It is an online assembly of interrelated learning concepts,
digital resources, and cohesive narration that helps make connections
between individual resources and learning goals. Instructors and students
can pick a topic, view the concepts that build an understanding of that
topic, explore online resources that support learning of those concepts,
and benefit from the narration (the glue) that weaves concepts, activities,
and background information together into a complete teaching/learning story.
Students are excited to discover and engage their curiosity about science.
Additional Teaching Boxes on ocean and earthquake related topics are currently
under development.
A collaborative project among DLESE, the University of California's Berkeley
Museum of Paleontology, San Francisco State University, USGS, and seven San
Francisco area middle/high school teachers, the Teaching Box project holds
great promise as a powerful model for science teacher professional development.
Teaching Boxes provide a pathway for making science relevant to the daily lives
of educators and students by incorporating lessons around current Earth events
and real-time data. They are freely available online, are ready to use or adapt
for the classroom, and can support state and national standards.
Professional development
opportunity: SACNAS 2005 and K-12 Teacher Workshops
The Society
for the Advancement of Chicanos and Native Americans in Science (SACNAS) provides
leadership in expanding and improving opportunities for minorities in the
scientific workforce and in academic careers, and provides support for pre-college
science education, as well as student support programs and opportunities.
SACNAS activities include mentoring college students in science, math, and
engineering; online internship/job placement resources; and student chapters.

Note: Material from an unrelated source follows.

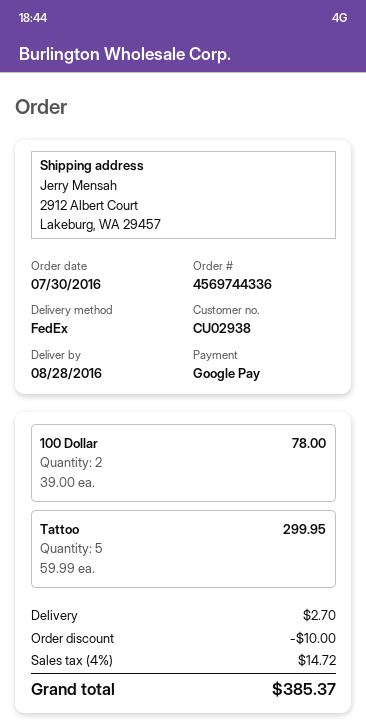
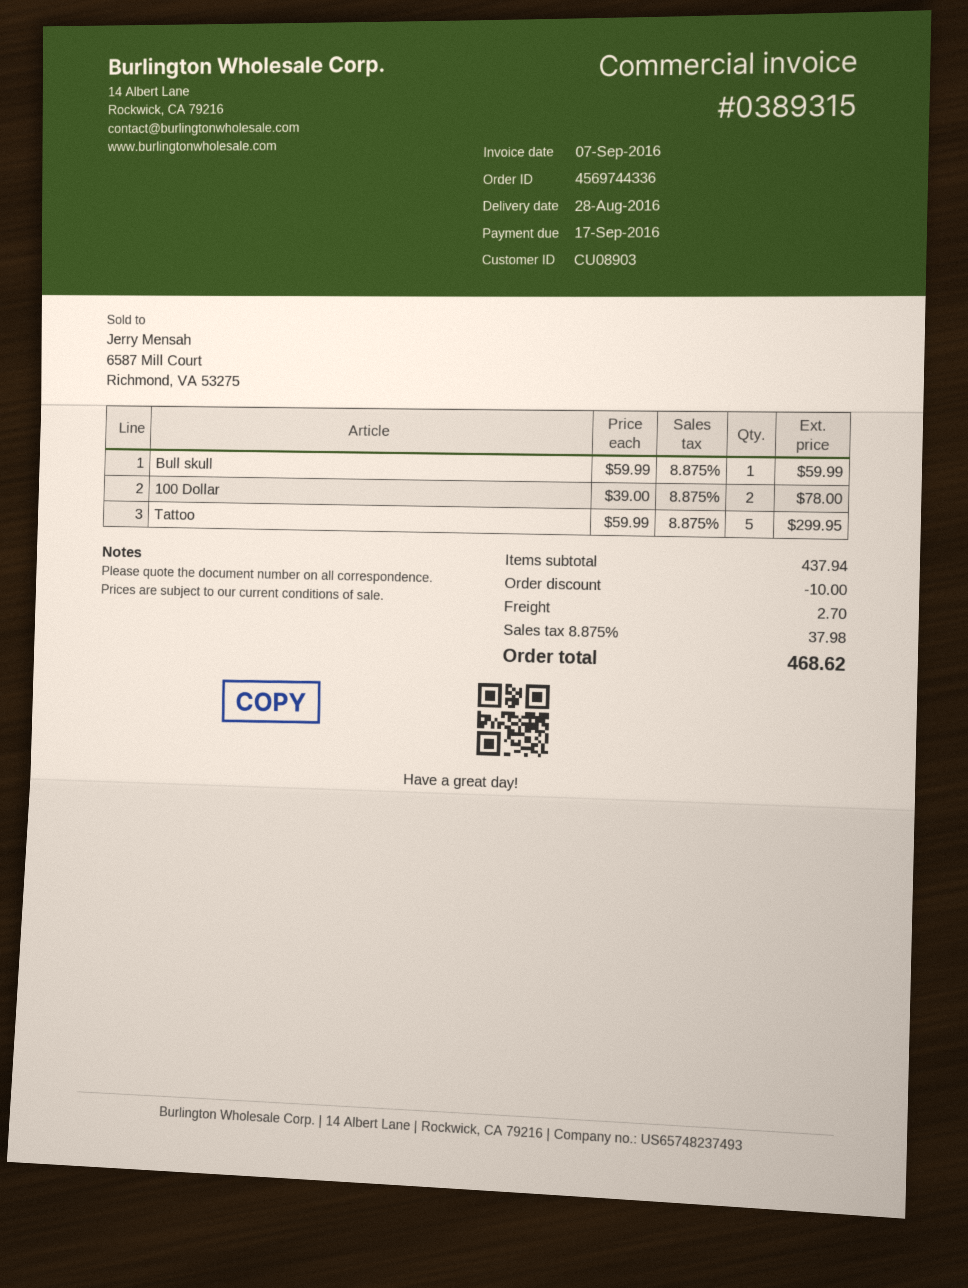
customer number: CU02938 -> CU08903
Bull skull: none -> 1 x 59.99 = 59.99
tax: 4% = 14.72 -> 8.875% = 37.98
total: 385.37 -> 468.62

In conjunction with its annual conference, SACNAS offers K-12
Teacher Workshops, focused
on supporting teacher professional development, especially in the areas of
content knowledge and inquiry-based methodologies. SACNAS also offers a Teacher-Scientist
Partnership Initiative, which connects minority-serving K-12 educators with
research scientists for year-round collaboration via its
e-Mentoring
program. SACNAS
2005 national conference takes place in Denver from September
29- October 2, 2005. The pre-registration deadline for the conference is September
2, 2005.
See you at the DLESE 2005 Annual Meeting!
We
look forward to meeting new attendees and seeing old friends at the DLESE
2005 Annual Meeting taking place July 9-12 in St. Petersburg, Florida. This
year's meeting is designed to provide multiple opportunities for
professional development, interaction and collaboration, and familiarization
with the library and its services. A variety of field trips, labs, workshops,
design review, and focus group sessions are integrated throughout the meeting
and take advantage of the great coastal location of the meeting host—the
College of Marine
Science at the University
of South Florida. Fifty
percent of this year's attendees are either new to DLESE or new to the Annual
Meeting, and activities that forward their participation include a matchmaking/mentoring
activity with experienced DLESE meeting attendees, three Newcomer sessions
on Saturday, July 9, and the DLESE In Action Forum on Saturday night that illustrates
a variety of ways that DLESE is utilized by community members.
Attendees
include K-12 educators, college, university, and community college faculty,
curriculum developers, data providers, web/software developers, scientific
researchers, librarians/media specialists, informal educators, and graduate
and undergraduate students. Social events include an opening reception on Friday
night at Clam Bayou House, a Taste of Tampa Bay dinner on campus Saturday night,
a Sunday night buffet in conjunction with the Share Fair at the Hilton, and
a concluding banquet with dancing on Monday night at the Pier Aquarium. Registration
is closed out at 207 attendees—if
you didn't get a chance to register for this year, we hope to see you at another
annual meeting in future!
JCDL 2005 a great success
The 5th
Annual ACM/IEEE Joint Conference on Digital Libraries (JCDL 2005), held
in Denver from June 7-11, was a stimulating and enlivening event, emphasizing
the vision and potential of digital libraries to influence knowledge
creation and to themselves serve as unique sociocultural phenomena. The conference
theme of Digital Libraries: Cyberinfrastructure for
Research and Education offered a three-pronged technical program exploring
digital libraries and cyberinfrastructure (technological underpinnings
and impacts on research and education); users and interaction (how users
work and learn with digital library technologies); and tools and techniques
(new architectures and frameworks, retrieval techniques, and resource characterization).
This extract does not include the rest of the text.